Southern Squash Casserole

Southern Squash Casserole

So yes, this Southern Squash Casserole is the BEST. Cheesy and flavorful and easy to put together, you will be making this all year long. Of the many squash casserole recipes out there – and yes there are many – this one is tried and true, uncomplicated, and delicious. Probably one of the first casseroles I ever made “by myself” many years ago. I have tried to out-think myself and find new and/or improved versions. Yet I always come back to this very one! Can’t beat it!

The original version of this Southern Squash Casserole appeared in a recipe book I bought back in the 1980’s at a Southern Women’s Show. The author was from Montgomery and I remember getting her to autograph the spiral bound book for me. She was the quintessential southern lady with a drawling southern accent and a warm personality. Although I lost track of the cookbook years ago, the author’s name was Genia Westbrook. And though I have tweaked her recipe just a bit, the essence of the recipe is the same.

I love to use squash from the farmer’s market, but you can easily use yellow squash from the grocery. I have also used zucchini and yellow squash together. The combination of sharp cheddar, sweet onion and squash is full of flavor, but neutral enough to serve as a side to almost anything. And don’t knock leftovers of this casserole as a stand alone lunch!

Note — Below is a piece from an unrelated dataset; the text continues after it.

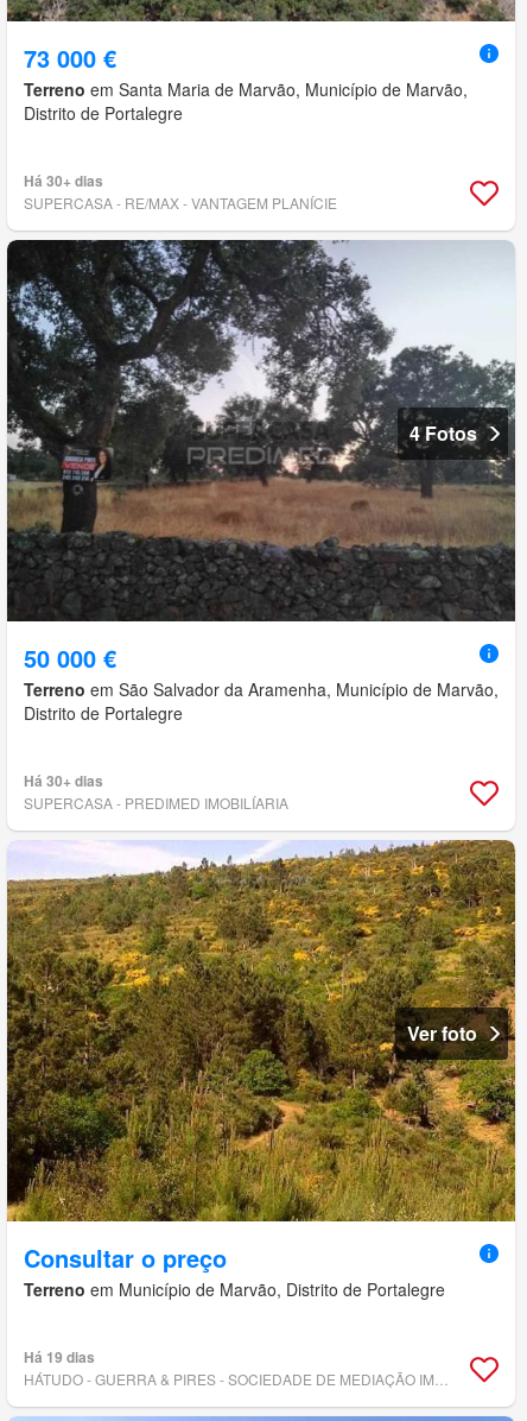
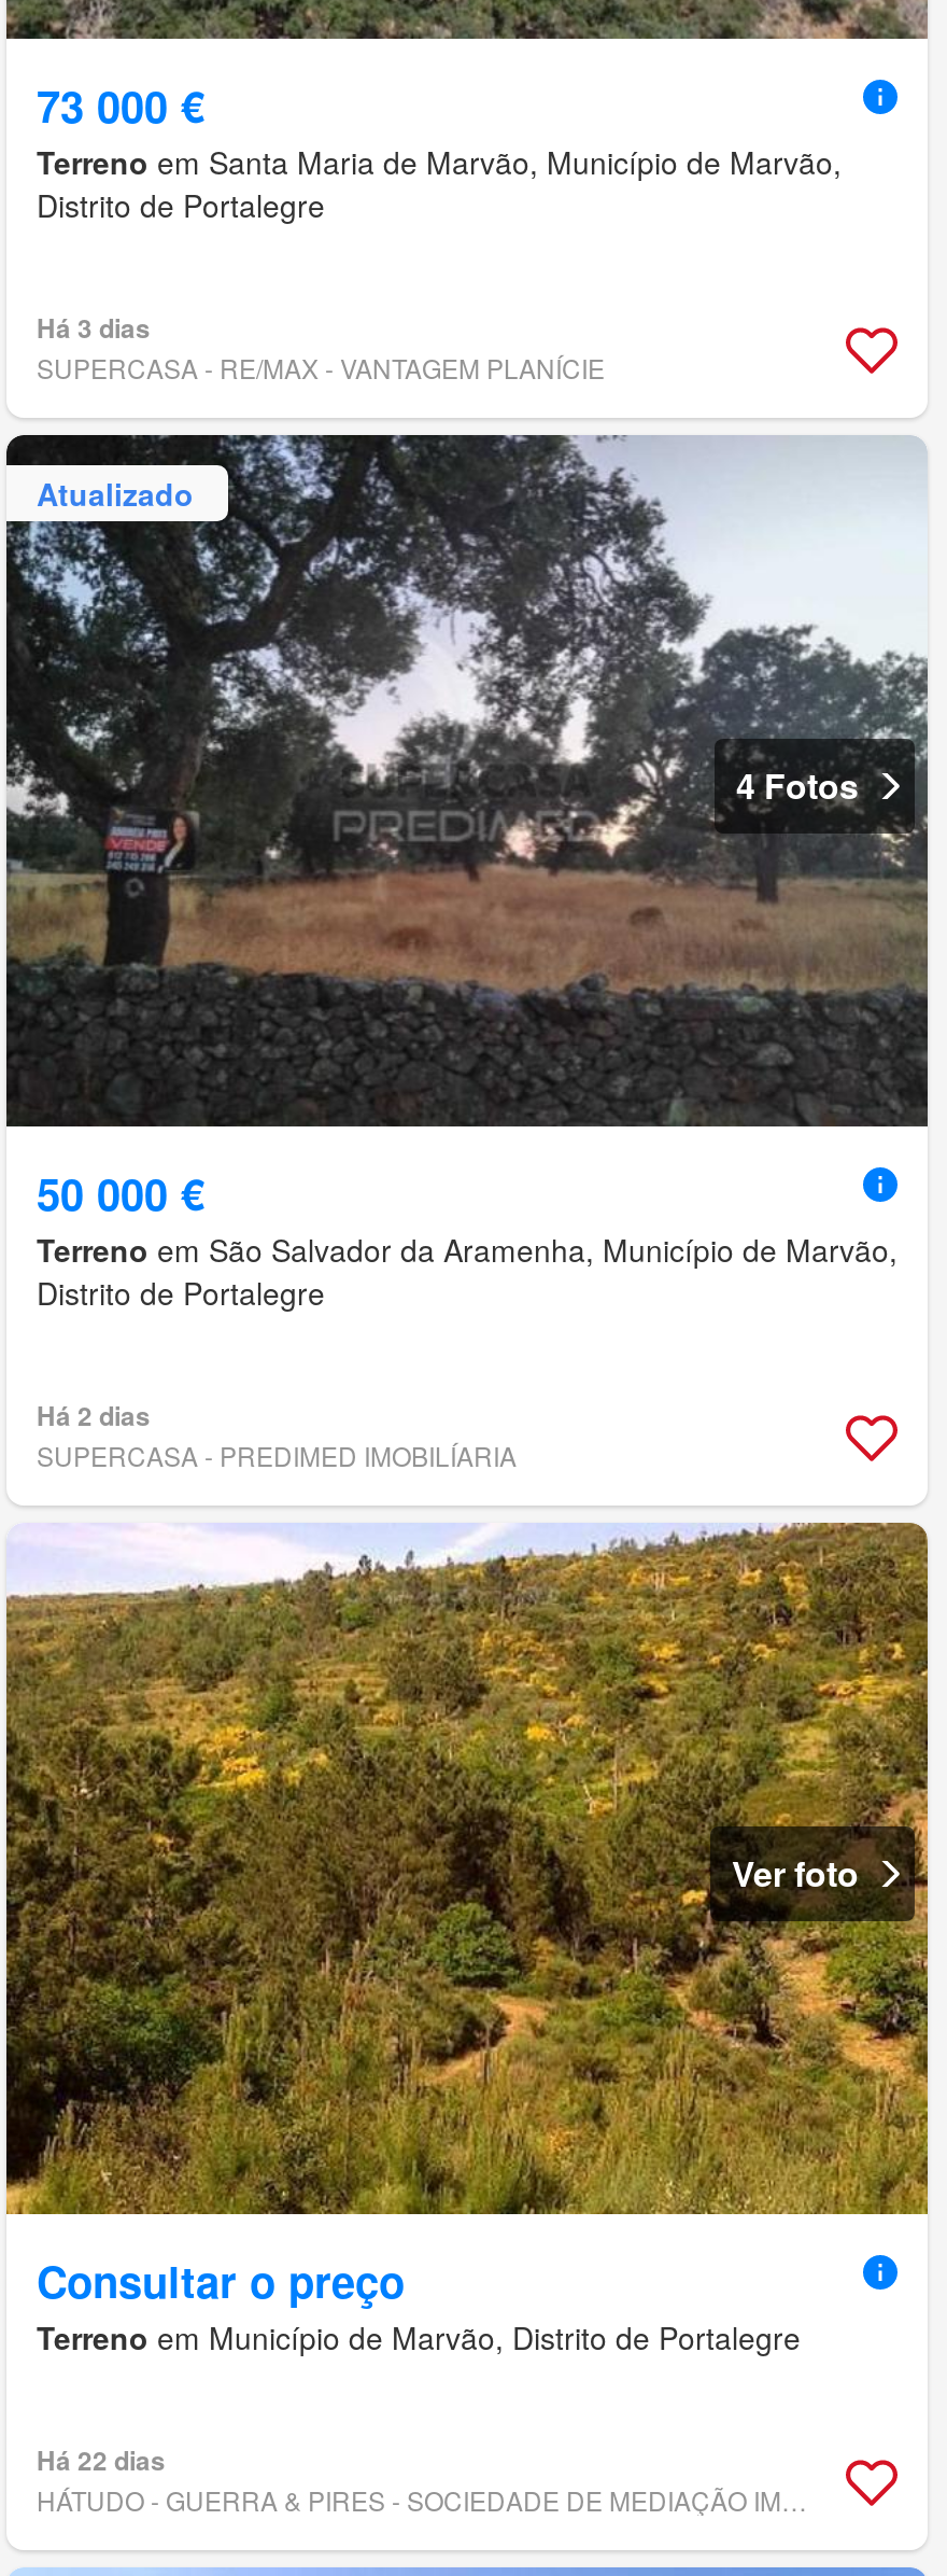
[24,170,103,192] Há 30+ dias -> [37,309,151,348] Há 3 dias
none -> [37,471,194,515] Atualizado
[24,770,103,792] Há 30+ dias -> [37,1397,151,1435] Há 2 dias
[24,1347,95,1368] Há 19 dias -> [37,2441,166,2480] Há 22 dias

My daughter Christine recently asked me for my squash casserole recipe and I passed it on along to her. This is one of the great rewards about treasured recipes; passing it down for the next generation to share and show love with. She now has it on her regular recipe repeat list as both she and her husband love it! Maybe next time I visit she will make it for me!

Southern Squash Casserole

Southern Squash Casserole

Marie Marino/Genia Westbrook
Cheesy and delicious, the perfect side dish to serve with just about any meat: chicken, pork or beef! Also wonderful as part of a vegetable plate.
Prep Time 10 minutes
Cook Time 40 minutes
Course Side Dish
Cuisine American
Servings 6

Ingredients
  

  • 2 pounds yellow summer squash sliced
  • 1 sweet onion minced
  • 1 tablespoon chicken base optional
  • 1 teaspoon garlic salt
  • 1 teaspoon white or black pepper
  • 2-3 slices bread
  • 2 eggs well beaten
  • 2 cups freshly grated sharp cheddar cheese
  • Crushed cracker crumbs I love using goldfish crackers
  • sprinkle of parmesan cheese for topping
  • smoked paprika

Instructions
 

  • Cook squash in boiling water with the chicken base added. I know I said chicken base is optional, but it really adds so much flavor, so if you have it, use it! If you do not, you could also cook the squash in chicken broth or simply in salted water. Cook until very tender, about 10 minutes or so. Test for tenderness with a fork, then drain very well, getting rid of as much liquid as possible.
  • Meanwhile, in a large bowl, place the minced onion. Add drained squash on top of the onion and mash with a fork thoroughly. Stir in garlic salt and pepper.
  • Tear up the bread into pieces and add to the squash mixture, allowing the bread to absorb any residual liquid from the squash. May take 3 slices to achieve this.
  • Stir in the beaten eggs and mix well; then add in the cheese. Stir to combine, making sure the cheese is blended throughout the squash.
  • Top with the cracker crumbs, a light sprinkle of parmesan cheese, and some smoked paprika. Bake at 350° for 30 minutes. until hot and bubbly. Sprinkle with dried parsley and/or dried chives before serving. I also like mine with a bit of cayenne or some hot sauce on top! Enjoy!